Energy innovation is critical to the nation’s future and global economic competitiveness
Turn to page 8 of the Obama Administration’s Fiscal Year 2014 budget request (released earlier this week), and you will see a section dedicated to of one of his priorities: “Investing in American Innovation.” The president’s proposed budget aims to increase federal research and development (R&D) by 9 percent above 2012 levels.
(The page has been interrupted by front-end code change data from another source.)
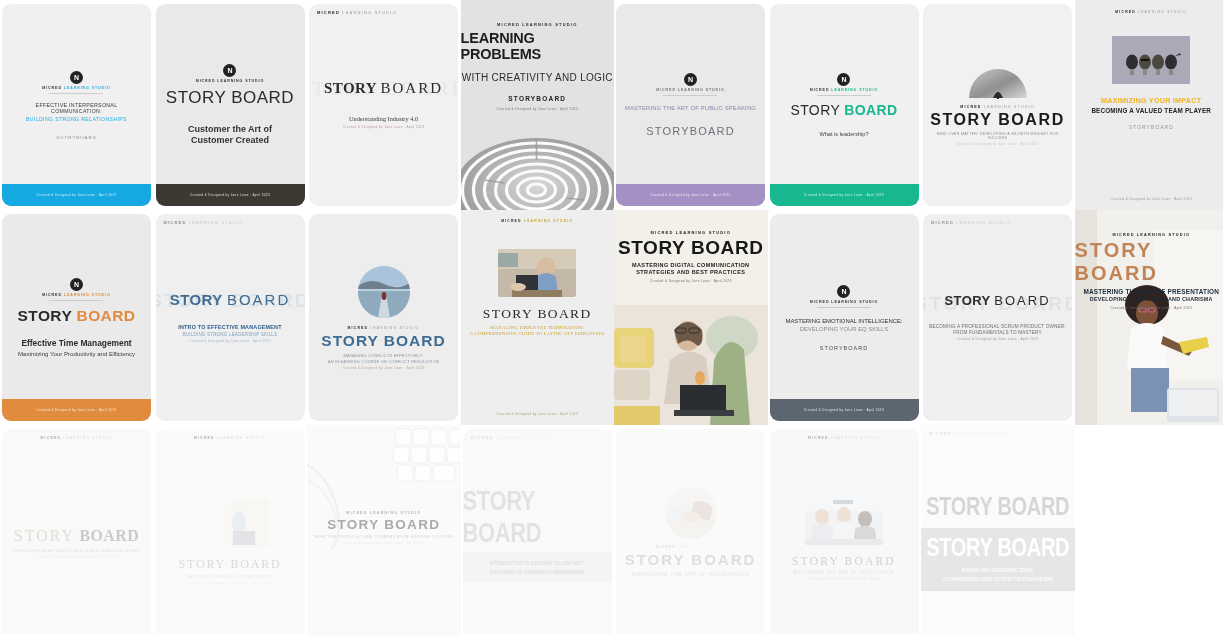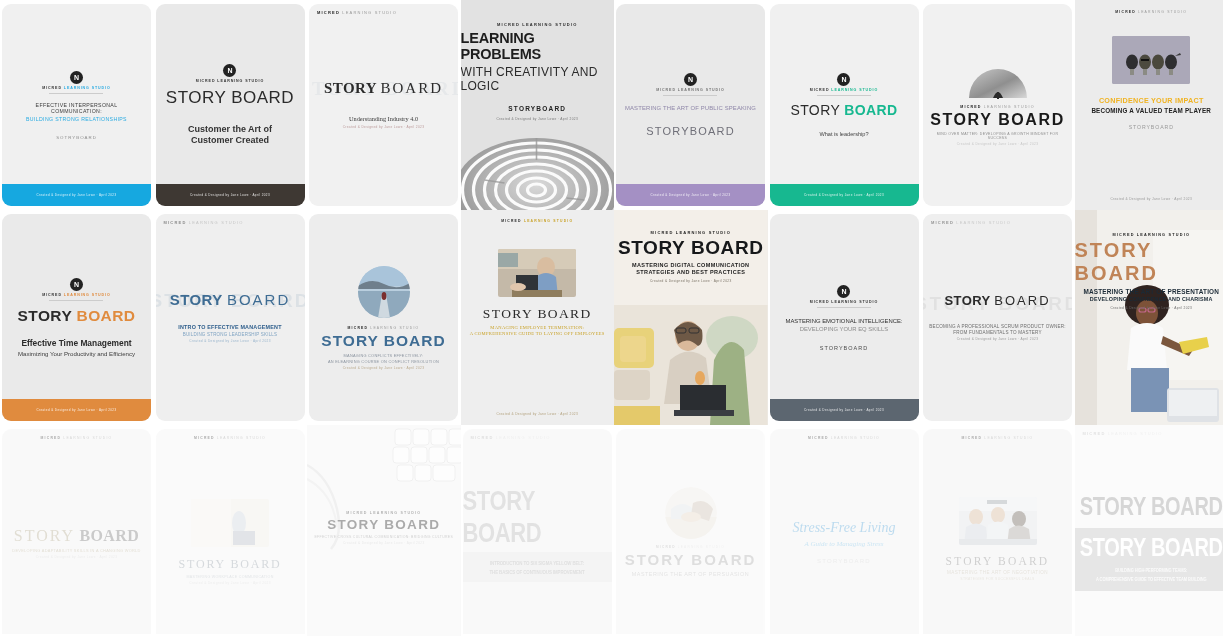--- a/index.html
+++ b/index.html
@@ -142,21 +142,21 @@
       </div>
       <div class="serif" style="font-size:6.3px;color:#3a3a3a;margin-top:19px;">Understanding Industry 4.0</div>
       <div class="caption" style="margin-top:3px;color:#b99;">Created &amp; Designed by Jane Lowe · April 2023</div>
     </div>
   </div>
 
   <div class="cell r1">
     <div class="card sq photo" style="background:#e2e2e2;justify-content:flex-start;padding-top:22px;">
       <div class="logo-inline" style="font-size:4px;color:#2b2b2b;">MICRED LEARNING STUDIO</div>
       <div style="font-size:14.5px;font-weight:800;letter-spacing:-.2px;color:#1d1d1d;margin-top:3px;">LEARNING PROBLEMS</div>
-      <div style="font-size:12px;font-weight:500;letter-spacing:.3px;color:#2b2b2b;margin-top:3px;">WITH CREATIVITY AND LOGIC</div>
+      <div style="font-size:10px;font-weight:500;letter-spacing:.3px;color:#2b2b2b;margin-top:10px;">WITH CREATIVITY AND LOGIC</div>
       <div style="font-size:6.5px;font-weight:800;letter-spacing:1.2px;color:#222;margin-top:12px;">STORYBOARD</div>
       <div class="caption" style="margin-top:5px;color:#777;">Created &amp; Designed by Jane Lowe · April 2023</div>
       <svg style="position:absolute;left:50%;transform:translateX(-50%);bottom:-30px;" width="165" height="120" viewBox="0 0 165 120">
         <defs>
           <radialGradient id="mz" cx="50%" cy="45%" r="60%">
             <stop offset="0%" stop-color="#d9d9d9"></stop>
               <stop offset="100%" stop-color="#8e8e8e"></stop>
           </radialGradient>
         </defs>
         <ellipse cx="82" cy="70" rx="82" ry="52" fill="url(#mz)"></ellipse>
@@ -249,21 +249,21 @@
           <ellipse cx="46" cy="26" rx="6" ry="7.5" fill="#4a483c"></ellipse>
           <ellipse cx="59" cy="26" rx="6" ry="7.5" fill="#2e2e30"></ellipse>
           <rect x="18" y="33" width="4" height="6" fill="#8b8b84"></rect>
           <rect x="31" y="33" width="4" height="6" fill="#8b8b84"></rect>
           <rect x="44" y="33" width="4" height="6" fill="#8b8b84"></rect>
           <rect x="57" y="33" width="4" height="6" fill="#8b8b84"></rect>
           <rect x="29" y="23" width="8" height="2" fill="#111"></rect>
           <path d="M63 20 l5 -3 1 2 z" fill="#3a3a3a"></path>
         </svg>
       </div>
-      <div style="font-size:7.2px;font-weight:800;letter-spacing:.25px;color:#F0B323;margin-top:12px;">CONFIDENCE YOUR IMPACT</div>
+      <div style="font-size:7.2px;font-weight:800;letter-spacing:.25px;color:#F0B323;margin-top:12px;">MAXIMIZING YOUR IMPACT</div>
       <div style="font-size:6.3px;font-weight:700;letter-spacing:.2px;color:#222;margin-top:2px;">BECOMING A VALUED TEAM PLAYER</div>
       <div style="font-size:5.2px;letter-spacing:.9px;color:#999;margin-top:10px;">STORYBOARD</div>
       <div class="caption" style="position:absolute;bottom:9px;left:0;right:0;">Created &amp; Designed by Jane Lowe · April 2023</div>
     </div>
   </div>
 
   <div class="cell r2">
     <div class="card" style="background:#eaeaea;justify-content:center;">
       <div class="logo" style="margin-bottom:7px;">
         <div class="logo-mark">N</div>
@@ -521,30 +521,20 @@
         </svg>
       </div>
       <div class="logo-inline" style="font-size:3.2px;opacity:.5;">
         <span>MICRED</span> <span class="gray">LEARNING STUDIO</span>
       </div>
       <div style="font-size:15px;font-weight:700;letter-spacing:2px;color:#8a8a8a;margin-top:2px;">STORY BOARD</div>
       <div style="font-size:5.4px;letter-spacing:.5px;color:#9a9a9a;margin-top:3px;">MASTERING THE ART OF PERSUASION</div>
     </div>
   </div>
 
-  <div class="cell r3">
-    <div class="card faded" style="background:#f1f1f1;justify-content:center;">
-      <div class="topbadge logo-inline" style="font-size:3.4px;">
-        <span>MICRED</span> <span class="gray">LEARNING STUDIO</span>
-      </div>
-      <div class="serif" style="font-size:14px;font-style:italic;color:#5BA7D8;margin-top:20px;">Stress-Free Living</div>
-      <div class="serif" style="font-size:7px;font-style:italic;color:#7FC0E4;margin-top:4px;">A Guide to Managing Stress</div>
-      <div style="font-size:6px;letter-spacing:1.2px;color:#d3d3d3;margin-top:10px;">STORYBOARD</div>
-    </div>
-  </div>
 
   <div class="cell r3">
     <div class="card faded" style="background:#f0f0f0;justify-content:center;">
       <div class="topbadge logo-inline" style="font-size:3.4px;">
         <span>MICRED</span> <span class="gray">LEARNING STUDIO</span>
       </div>
       <div class="imgbox" style="margin-top:14px;overflow:hidden;">
         <svg width="78" height="48" viewBox="0 0 78 48">
           <rect width="78" height="48" fill="#dfe3e6"></rect>
           <rect x="0" y="0" width="78" height="14" fill="#e9ecef"></rect>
Energy, in particular, is given significant attention.
The administration’s emphasis on energy innovation is not wholly new ? but it is important and it echoes a similar emphasis on innovation in Senator Murkowski’s energy blueprint released earlier this year. In fact, since the election, a flurry of energy policy reports have been released, representing a range of perspectives. Despite this diversity of viewpoints, a common theme emerges in each of them?energy innovation is critical to the nation’s future and global economic competitiveness. Still, the nation’s current economic and fiscal climate has had a dampening effect on both private and public sector investment in innovation. This investment shortfall is illustrated sharply in comparisons of U.S. energy research and development as a share of gross domestic product to other nations (see Figure 1).
Support for “innovation,” particularly energy innovation, appears to transcend ideological and partisan divides.
The BPC Energy Project’s Strategic Energy Policy Initiative (a diverse group of 20 stakeholders) released a report in February naming innovation as a key strategic priority for U.S. energy policy and recommending a number of discrete policies to spur energy innovation. The BPC report argues that “innovation occurs through complex and dynamic processes, and technological development often does not follow a linear path from research to commercialization.” Consequently, our recommendations emphasize the innovation ecosystem, and aim to foster an environment conducive to energy innovation by ensuring that federal interventions target specific market inefficiencies?from basic research through deployment.
Our report emphasizes that federal investments in energy research and development must be significantly increased, a view that has been reflected in recent reports by many other diverse groups (e.g., AEIC; PCAST; AEI-Brookings-Breakthrough; Murkowski; and Harvard.) Additionally, the BPC report recommends a review of the Department of Energy’s (DOE) technology programs to rebalance its energy research and development portfolio, to guide budget priorities, and to align energy innovation activities beyond DOE with broader national energy goals (including, for example, the Department of Defense). These recommendations go beyond applauding current energy innovation efforts and actually propose multiple reforms, including reforming elements of DOE’s institutional architecture to prioritize energy innovation, and undertaking reforms to the loan guarantee program.
Finally, the BPC report acknowledges the role of the tax code in spurring private sector investment in energy technology; the report not only recommends assessing the effectiveness of doing so through the tax code but also considering mechanisms to leverage public-sector resources to demonstrate and deploy energy technologies.
While vigorous ? and often bipartisan ? support for basic and applied federal investment in energy R&D has persisted for decades, energy R&D budgets have remained a small fraction of total federal R&D spending. Even in these challenging economic and fiscal times, we must prioritize investments in our energy future. The BPC report outlines a strategy to nurture innovation in the energy sector and recommends bolstering our nation’s investment in energy innovation and ensuring that those investments are efficient and accountable.